-------- Source information

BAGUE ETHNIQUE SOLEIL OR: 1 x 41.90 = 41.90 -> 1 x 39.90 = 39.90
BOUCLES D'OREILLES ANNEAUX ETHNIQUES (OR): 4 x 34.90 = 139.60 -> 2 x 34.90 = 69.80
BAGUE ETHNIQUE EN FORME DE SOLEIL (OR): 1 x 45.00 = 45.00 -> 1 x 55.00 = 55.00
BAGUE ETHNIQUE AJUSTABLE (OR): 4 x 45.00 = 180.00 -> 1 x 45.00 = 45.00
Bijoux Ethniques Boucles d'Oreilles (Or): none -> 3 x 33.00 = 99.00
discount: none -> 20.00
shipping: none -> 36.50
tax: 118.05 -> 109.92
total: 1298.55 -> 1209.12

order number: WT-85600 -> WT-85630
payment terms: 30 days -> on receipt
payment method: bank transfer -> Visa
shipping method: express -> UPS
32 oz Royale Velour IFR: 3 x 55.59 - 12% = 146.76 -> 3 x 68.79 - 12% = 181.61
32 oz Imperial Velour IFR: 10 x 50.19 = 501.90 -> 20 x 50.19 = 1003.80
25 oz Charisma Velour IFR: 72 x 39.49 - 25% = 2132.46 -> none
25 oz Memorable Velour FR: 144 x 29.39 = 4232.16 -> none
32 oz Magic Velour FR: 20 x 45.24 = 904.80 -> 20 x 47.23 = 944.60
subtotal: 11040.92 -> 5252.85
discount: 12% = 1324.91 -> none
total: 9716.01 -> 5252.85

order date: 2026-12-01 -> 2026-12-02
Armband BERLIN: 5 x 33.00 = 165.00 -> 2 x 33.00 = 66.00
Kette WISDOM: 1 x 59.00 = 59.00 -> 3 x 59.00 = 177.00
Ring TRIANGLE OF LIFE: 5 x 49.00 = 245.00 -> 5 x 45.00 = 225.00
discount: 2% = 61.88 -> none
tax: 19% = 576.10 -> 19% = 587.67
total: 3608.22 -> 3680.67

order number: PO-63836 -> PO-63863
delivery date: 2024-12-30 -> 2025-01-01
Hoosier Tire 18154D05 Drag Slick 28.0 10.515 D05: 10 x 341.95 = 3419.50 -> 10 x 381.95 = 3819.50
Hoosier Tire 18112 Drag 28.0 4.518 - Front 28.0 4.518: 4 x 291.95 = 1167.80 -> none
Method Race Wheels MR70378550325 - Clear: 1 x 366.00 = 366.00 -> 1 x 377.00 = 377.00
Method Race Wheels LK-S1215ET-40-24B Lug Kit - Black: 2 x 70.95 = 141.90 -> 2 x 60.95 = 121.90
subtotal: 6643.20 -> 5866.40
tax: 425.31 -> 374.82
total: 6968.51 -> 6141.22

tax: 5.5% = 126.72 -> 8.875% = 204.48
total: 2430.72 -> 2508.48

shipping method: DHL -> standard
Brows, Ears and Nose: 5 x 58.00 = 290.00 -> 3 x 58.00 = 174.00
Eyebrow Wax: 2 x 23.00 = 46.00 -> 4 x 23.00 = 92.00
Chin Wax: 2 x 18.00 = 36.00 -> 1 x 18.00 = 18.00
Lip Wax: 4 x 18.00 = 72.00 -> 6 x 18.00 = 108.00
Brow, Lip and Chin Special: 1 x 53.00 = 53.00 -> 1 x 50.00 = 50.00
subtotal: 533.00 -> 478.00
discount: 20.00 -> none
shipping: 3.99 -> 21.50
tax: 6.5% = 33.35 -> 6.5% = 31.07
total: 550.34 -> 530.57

----------------

§ Activity:
Return all of the entries word for word.

§ Expected answer:
BAGUE ETHNIQUE SOLEIL OR: 1 x 41.90 = 41.90 -> 1 x 39.90 = 39.90
BOUCLES D'OREILLES ANNEAUX ETHNIQUES (OR): 4 x 34.90 = 139.60 -> 2 x 34.90 = 69.80
BAGUE ETHNIQUE EN FORME DE SOLEIL (OR): 1 x 45.00 = 45.00 -> 1 x 55.00 = 55.00
BAGUE ETHNIQUE AJUSTABLE (OR): 4 x 45.00 = 180.00 -> 1 x 45.00 = 45.00
Bijoux Ethniques Boucles d'Oreilles (Or): none -> 3 x 33.00 = 99.00
discount: none -> 20.00
shipping: none -> 36.50
tax: 118.05 -> 109.92
total: 1298.55 -> 1209.12

order number: WT-85600 -> WT-85630
payment terms: 30 days -> on receipt
payment method: bank transfer -> Visa
shipping method: express -> UPS
32 oz Royale Velour IFR: 3 x 55.59 - 12% = 146.76 -> 3 x 68.79 - 12% = 181.61
32 oz Imperial Velour IFR: 10 x 50.19 = 501.90 -> 20 x 50.19 = 1003.80
25 oz Charisma Velour IFR: 72 x 39.49 - 25% = 2132.46 -> none
25 oz Memorable Velour FR: 144 x 29.39 = 4232.16 -> none
32 oz Magic Velour FR: 20 x 45.24 = 904.80 -> 20 x 47.23 = 944.60
subtotal: 11040.92 -> 5252.85
discount: 12% = 1324.91 -> none
total: 9716.01 -> 5252.85

order date: 2026-12-01 -> 2026-12-02
Armband BERLIN: 5 x 33.00 = 165.00 -> 2 x 33.00 = 66.00
Kette WISDOM: 1 x 59.00 = 59.00 -> 3 x 59.00 = 177.00
Ring TRIANGLE OF LIFE: 5 x 49.00 = 245.00 -> 5 x 45.00 = 225.00
discount: 2% = 61.88 -> none
tax: 19% = 576.10 -> 19% = 587.67
total: 3608.22 -> 3680.67

order number: PO-63836 -> PO-63863
delivery date: 2024-12-30 -> 2025-01-01
Hoosier Tire 18154D05 Drag Slick 28.0 10.515 D05: 10 x 341.95 = 3419.50 -> 10 x 381.95 = 3819.50
Hoosier Tire 18112 Drag 28.0 4.518 - Front 28.0 4.518: 4 x 291.95 = 1167.80 -> none
Method Race Wheels MR70378550325 - Clear: 1 x 366.00 = 366.00 -> 1 x 377.00 = 377.00
Method Race Wheels LK-S1215ET-40-24B Lug Kit - Black: 2 x 70.95 = 141.90 -> 2 x 60.95 = 121.90
subtotal: 6643.20 -> 5866.40
tax: 425.31 -> 374.82
total: 6968.51 -> 6141.22

tax: 5.5% = 126.72 -> 8.875% = 204.48
total: 2430.72 -> 2508.48

shipping method: DHL -> standard
Brows, Ears and Nose: 5 x 58.00 = 290.00 -> 3 x 58.00 = 174.00
Eyebrow Wax: 2 x 23.00 = 46.00 -> 4 x 23.00 = 92.00
Chin Wax: 2 x 18.00 = 36.00 -> 1 x 18.00 = 18.00
Lip Wax: 4 x 18.00 = 72.00 -> 6 x 18.00 = 108.00
Brow, Lip and Chin Special: 1 x 53.00 = 53.00 -> 1 x 50.00 = 50.00
subtotal: 533.00 -> 478.00
discount: 20.00 -> none
shipping: 3.99 -> 21.50
tax: 6.5% = 33.35 -> 6.5% = 31.07
total: 550.34 -> 530.57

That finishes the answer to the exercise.